After three weeks, I held Mia for the first time. She was so tiny, I could cup her in my hands. The next day, the nurses laid her on my chest, skin to skin. It was one of the greatest moments of my life. But there was still much to come. Mia spent four months in the NICU. Like most babies born as prematurely as she'd been, she went through lots of scary moments -- open-heart surgery to close a valve, a serious brain hemorrhage. Yet we knew the doctors and nurses would do everything they could. We viewed them as partners in her care -- that's what really helped us get through it all. Every step of the way, we followed their instructions, asked tons of questions, and did our own research (through books and websites). Mia came home on December 18. She was a little over five pounds.

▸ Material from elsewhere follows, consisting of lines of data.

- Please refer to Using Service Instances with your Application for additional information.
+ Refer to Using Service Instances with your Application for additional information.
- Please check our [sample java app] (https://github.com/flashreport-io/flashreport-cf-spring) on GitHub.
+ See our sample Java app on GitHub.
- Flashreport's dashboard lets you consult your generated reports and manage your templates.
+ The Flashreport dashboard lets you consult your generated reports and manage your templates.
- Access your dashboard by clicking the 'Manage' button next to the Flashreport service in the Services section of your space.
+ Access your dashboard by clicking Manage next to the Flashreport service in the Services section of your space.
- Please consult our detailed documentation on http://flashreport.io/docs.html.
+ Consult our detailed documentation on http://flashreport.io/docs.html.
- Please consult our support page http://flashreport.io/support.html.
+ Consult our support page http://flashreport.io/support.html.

The doctors told us that if she got even a cold it would probably turn into pneumonia and she'd need to be rehospitalized. But she never got sick. We didn't let other children near her for four months and insisted that everyone wash their hands before coming close.
At 16 months, Mia is crawling and making strides toward walking, though she's still lagging behind children her true age. Her language skills, however, are much closer to those of her real age. We started reading and talking to her every day in the hospital, and now she loves books.
It's been stressful for Tony and me. But we stayed focused on the here and now. And it's paid off. If you met Mia, you'd never guess that she'd been a preemie.